§ WHAT TO PRODUCE
After reading the lines below, count those that contain "width" and give the count alone.

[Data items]
####################

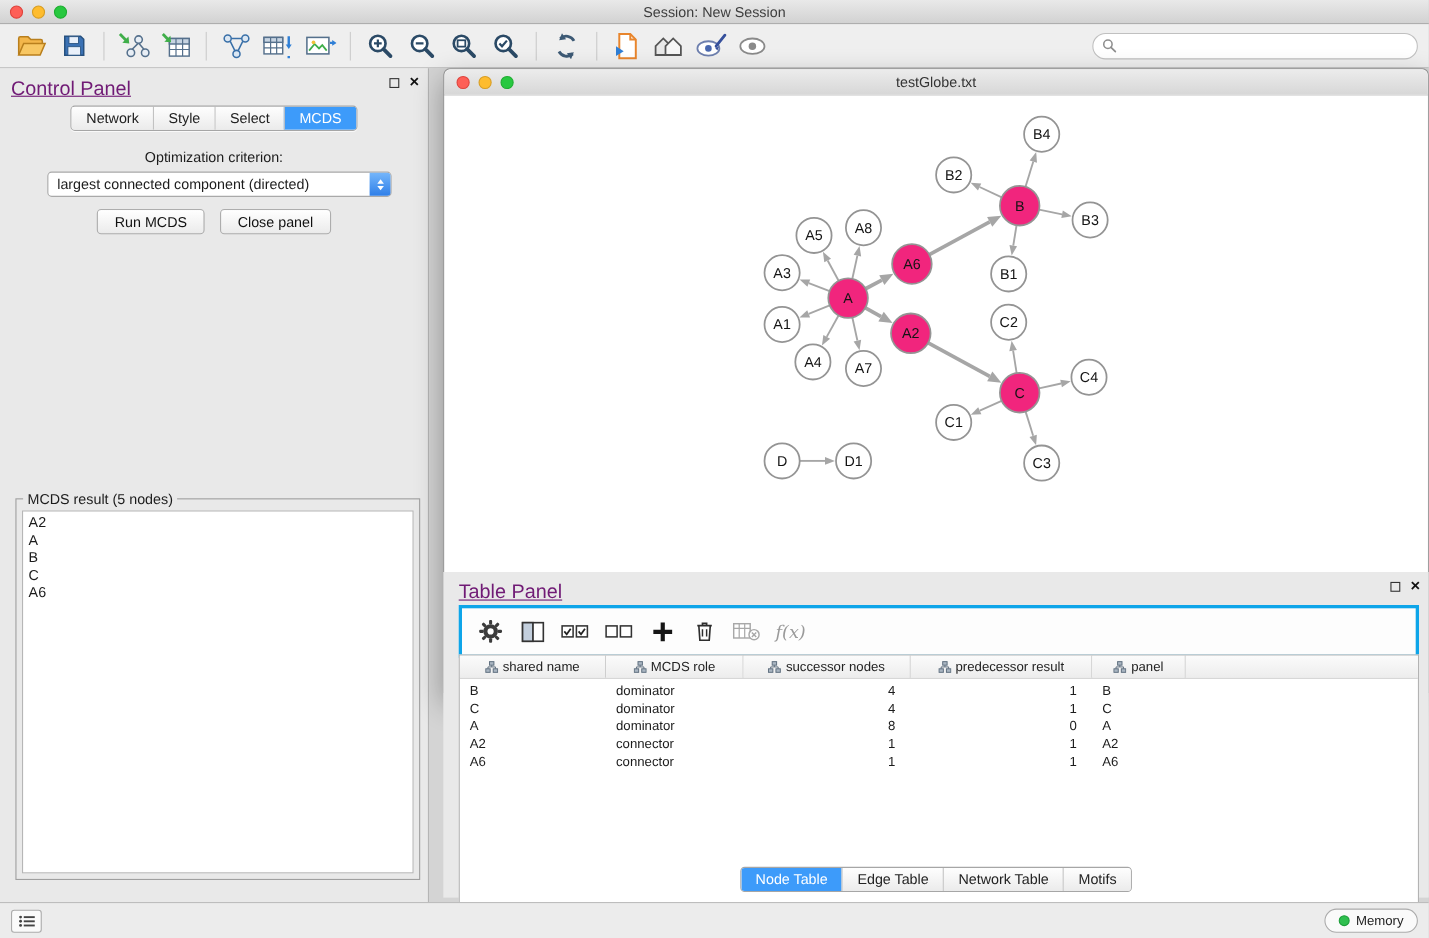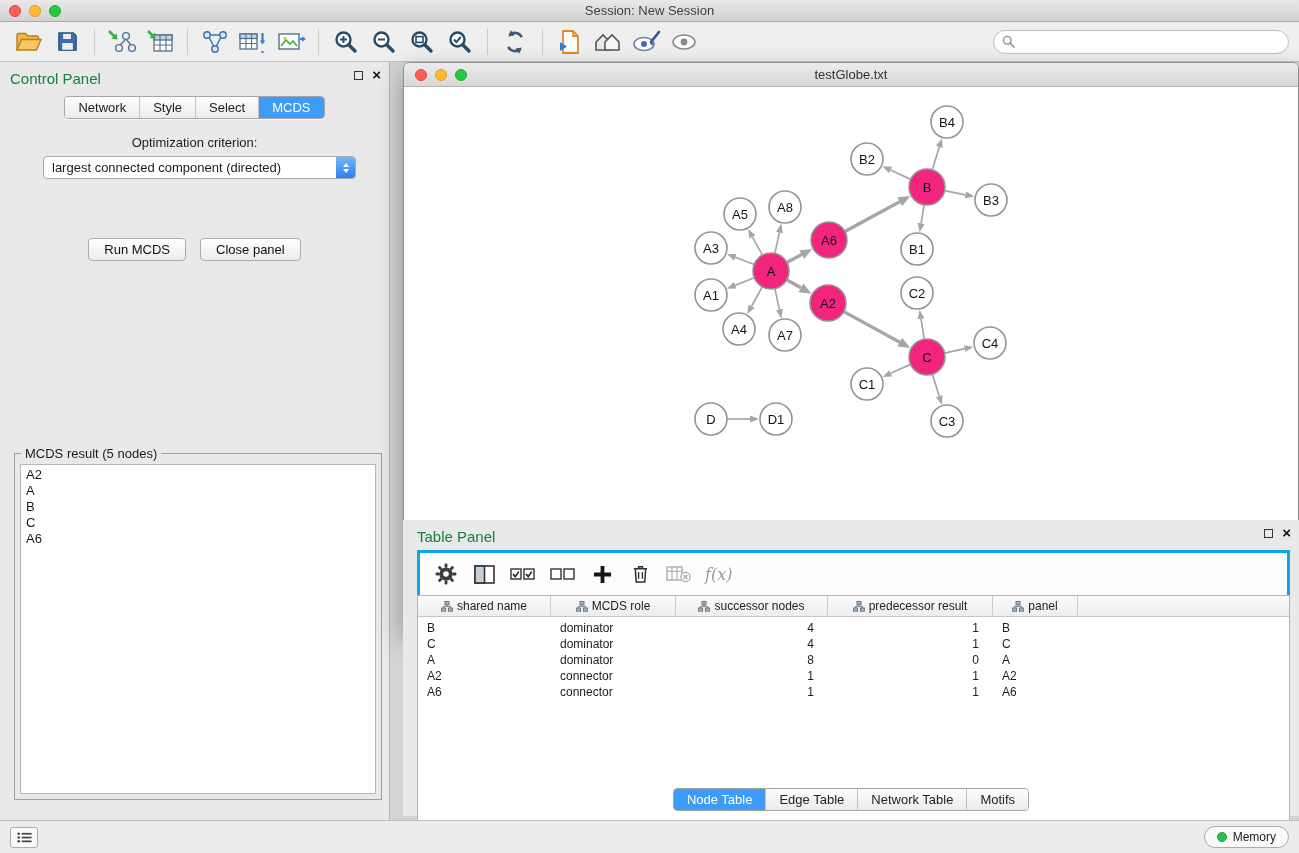--- a/index.html
+++ b/index.html
@@ -35,7 +35,7 @@
   .control-panel { position:absolute; left:0; top:0; width:390px; height:758px; background:#e9e9e9;
     border-right:1px solid #b5b5b5; }
   .panel-head { position:absolute; top:0; left:0; right:0; height:28px; }
-  .panel-title { position:absolute; left:10px; top:8px; font-size:15px; color:#15803d; }
+  .panel-title { position:absolute; left:10px; top:8px; font-size:18px; color:#701a75;text-decoration:underline; }
   .panel-ctrls { position:absolute; right:8px; top:8px; display:flex; gap:9px; align-items:center; }
   .float-ic { width:9px; height:9px; border:1.5px solid #333; display:inline-block; }
   .close-ic { font-weight:bold; font-size:15px; line-height:10px; color:#111; }

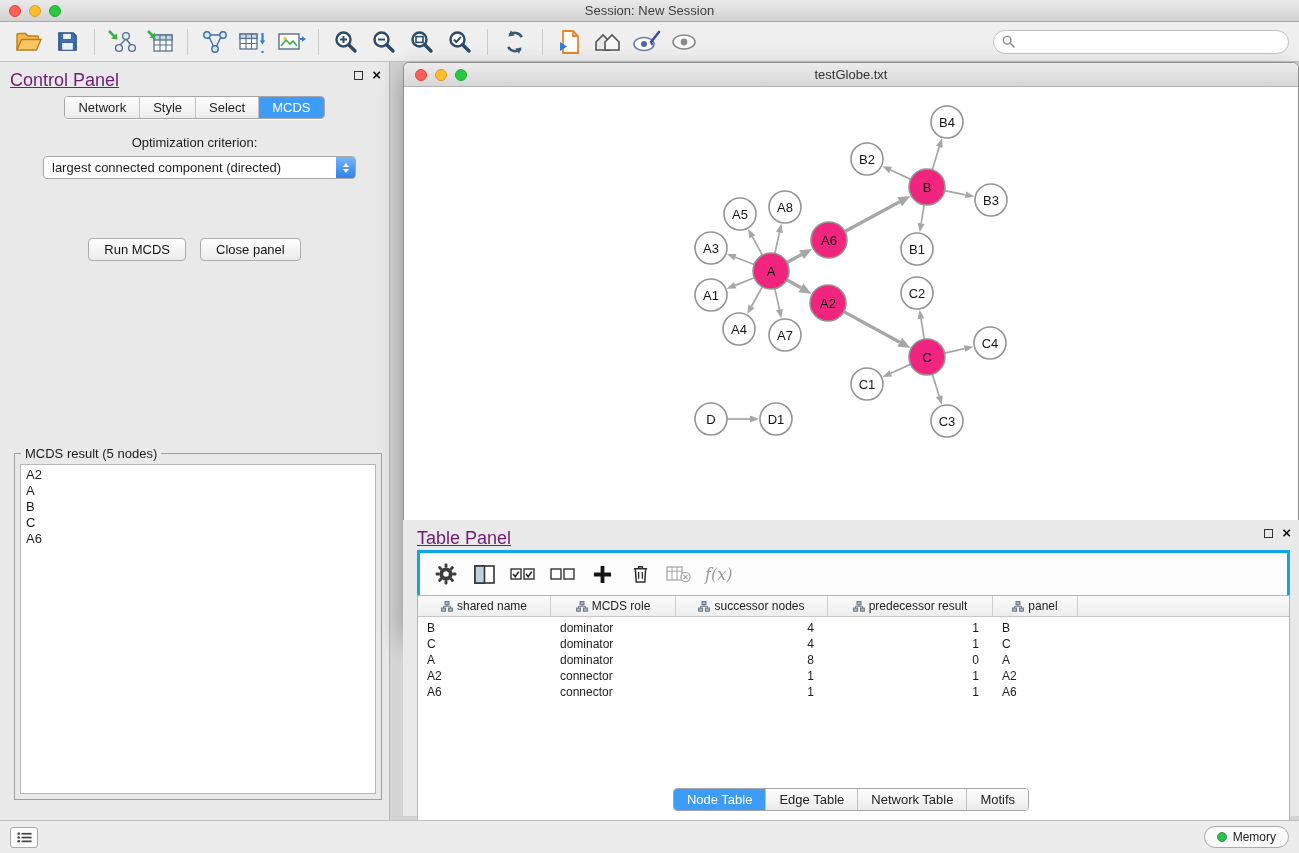--- a/index.html
+++ b/index.html
@@ -59,7 +59,7 @@
 
   .btn-row { position:absolute; top:128px; left:0; right:0; display:flex; justify-content:center; gap:14px; }
   .mac-btn { background:linear-gradient(#ffffff,#ebebeb); border:1px solid #adadad; border-radius:4px;
-    padding:3px 15px; font-size:13px; color:#111;margin-top:48px; }
+    padding:3px 15px; font-size:13px; color:#111; }
 
   .fieldset { position:absolute; top:391px; left:14px; width:368px; height:347px; border:1px solid #9f9f9f; }
   .legend { position:absolute; top:-8px; left:6px; background:#e9e9e9; padding:0 4px; font-size:13px; }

####################

§ EXPECTED ANSWER
3